Conditions for Increase of Payment Based on Inflation
The value of a dollar will rise with time. Things were not as costly in the past, as they are now. The cost of living has risen significantly and you can expect this trend to continue in the future. If the payment term for the structured settlement is relatively long, your attorney might want to explore investment options with you or might want to discuss inflation rates with the opposing party.
Your attorney might come to an agreement that the payments will increase to account for inflation. The increase might rise with the annual inflation rate or might increase by a specified percentage regardless of how much inflation has affected cost of living.
Clauses in Place that Allow You to Receive a Lump Sum if Needed
A structured settlement is usually put in place to help guarantee that the compensation awarded will last you for some time. Some people tend to live more lavishly and extravagantly once they've received their compensation. They are quick to spend all of their money, and will often find themselves in a difficult position once the money is gone. This is especially true for those who will need the money to pay for future medical treatments. While this is the case, emergencies and unexpected events do tend to come up. You might find yourself needing emergency medical treatment or you might find yourself in a tough spot financially.

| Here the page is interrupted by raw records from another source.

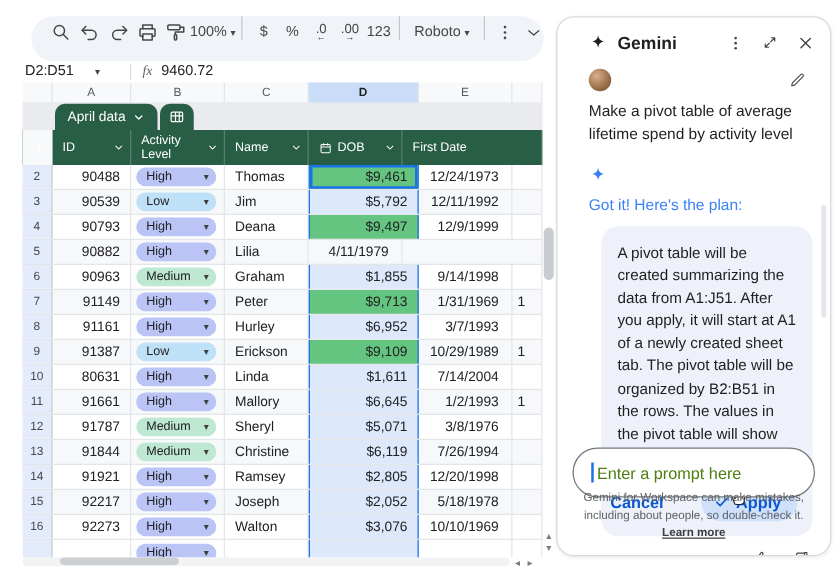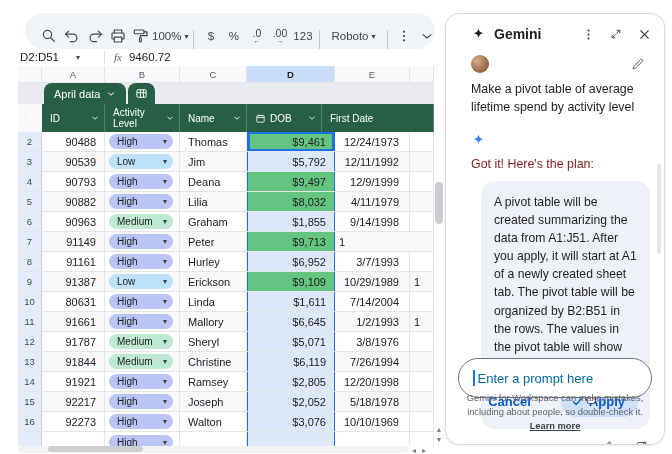--- a/index.html
+++ b/index.html
@@ -10,7 +10,7 @@
 
   
   .toolbar{position:absolute;left:25px;top:13px;width:410px;height:36px;background:#f0f4f9;
-           border-radius:18px;display:flex;align-items:flex-end;padding:0 10px 0 12px;box-sizing:border-box;}
+           border-radius:18px;display:flex;align-items:flex-start;padding:0 10px 0 12px;box-sizing:border-box;}
   .tb-btn{height:26px;min-width:23px;display:flex;align-items:center;justify-content:center;
           border-radius:6px;color:#444746;font-size:11.5px;flex:0 0 auto;}
   .tb-label{font-size:11.5px;color:#444746;}

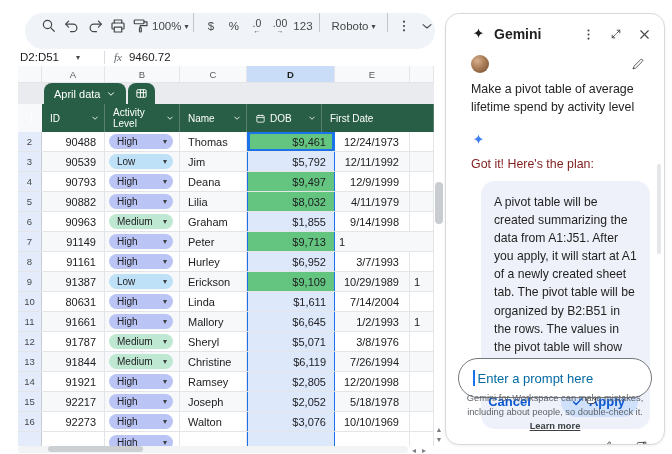--- a/index.html
+++ b/index.html
@@ -95,7 +95,7 @@
           background:radial-gradient(circle at 35% 32%,#d8b090 0%,#a97c55 45%,#6d4a2e 100%);}
   .user-text{margin-top:7px;font-size:12.4px;line-height:1.42;color:#1f1f1f;}
   .spark-blue{margin-top:17px;}
-  .got-it{margin-top:9px;font-size:12.4px;color:#7f1d1d;}
+  .got-it{margin-top:9px;font-size:12.4px;color:#3b82f6;}
   .plan-card{margin:10px 0 0 10px;background:#eef1f9;border-radius:14px;padding:12px 12px 12px 13px;
              font-size:12.2px;line-height:1.48;color:#1f1f1f;}
   .btn-row{margin-top:12px;display:flex;justify-content:flex-end;align-items:center;gap:20px;}

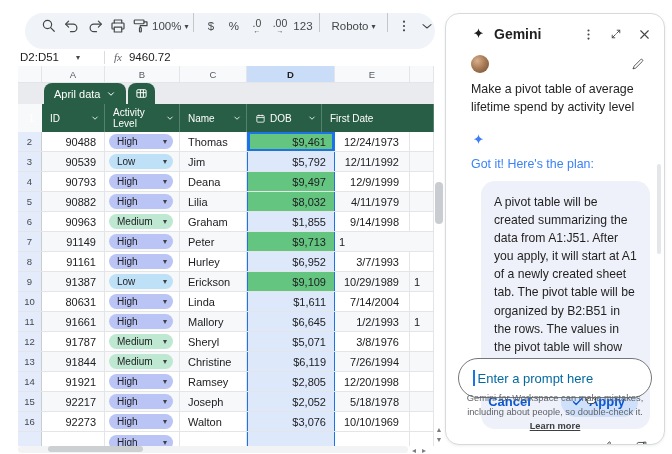--- a/index.html
+++ b/index.html
@@ -321,7 +321,6 @@
       </div>
     </div>
     <div class="cell cc">Lilia</div>
-    <div class="cell cd green">$8,032</div>
     <div class="cell ce">4/11/1979</div>
     <div class="cell cf"></div>
   </div>

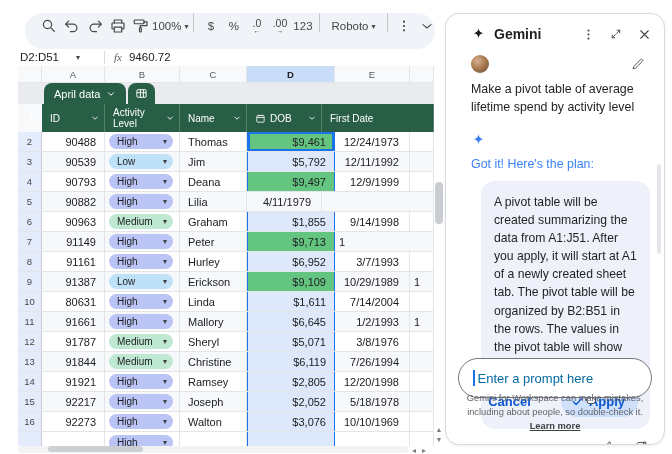--- a/index.html
+++ b/index.html
@@ -349,6 +349,7 @@
     </div>
     <div class="cell cc">Peter</div>
     <div class="cell cd green">$9,713</div>
+    <div class="cell ce">1/31/1969</div>
     <div class="cell cf">1</div>
   </div>
           <div class="sheet-row">

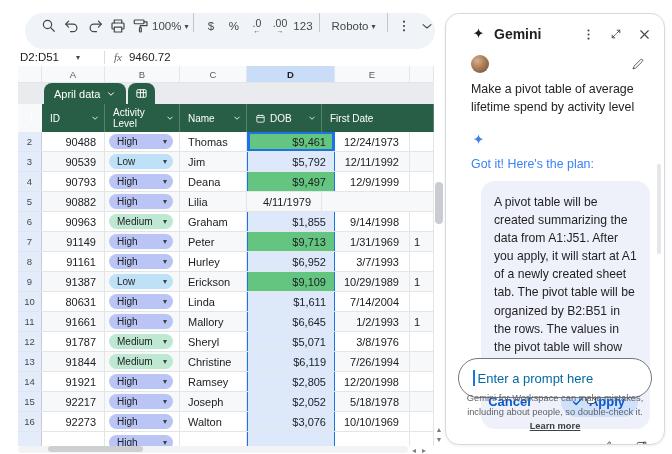--- a/index.html
+++ b/index.html
@@ -107,7 +107,7 @@
   .panel-scrollhint{position:absolute;right:3px;top:150px;width:4px;height:90px;background:#e4e6ea;border-radius:2px;}
   .prompt-input{position:absolute;left:12px;right:12px;bottom:46px;height:40px;border:1.5px solid #73777b;
                 border-radius:22px;display:flex;align-items:center;padding:0 14px;box-sizing:border-box;
-                font-size:13px;color:#0369a1;background:#fff;}
+                font-size:13px;color:#4d7c0f;background:#fff;}
   .caret{width:1.5px;height:16px;background:#1a73e8;margin-right:3px;}
   .panel-footer{position:absolute;left:12px;right:12px;bottom:10px;font-size:9.3px;line-height:1.5;
                 color:#5f6368;text-align:center;}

In these situations, you'll want to be able to dip into your settlement. Confirm that your personal injury attorney has set up appropriate clauses in place that will allow you to request for and receive a lump sum of money whenever you need it. The procedures on how to file a request for the extra funds should be written in a clear and concise manner. It's also important to figure out whether any conditions need to be met for your request to be approved.
A structured settlement can provide many benefits, including the fact that they are income-tax-free, as it makes sures that you won't spend your money all at once. With that said, you still should go through the various terms and conditions and clauses with your attorney to confirm that you understand what you're agreeing to. There should be clauses put in place that can protect your interests.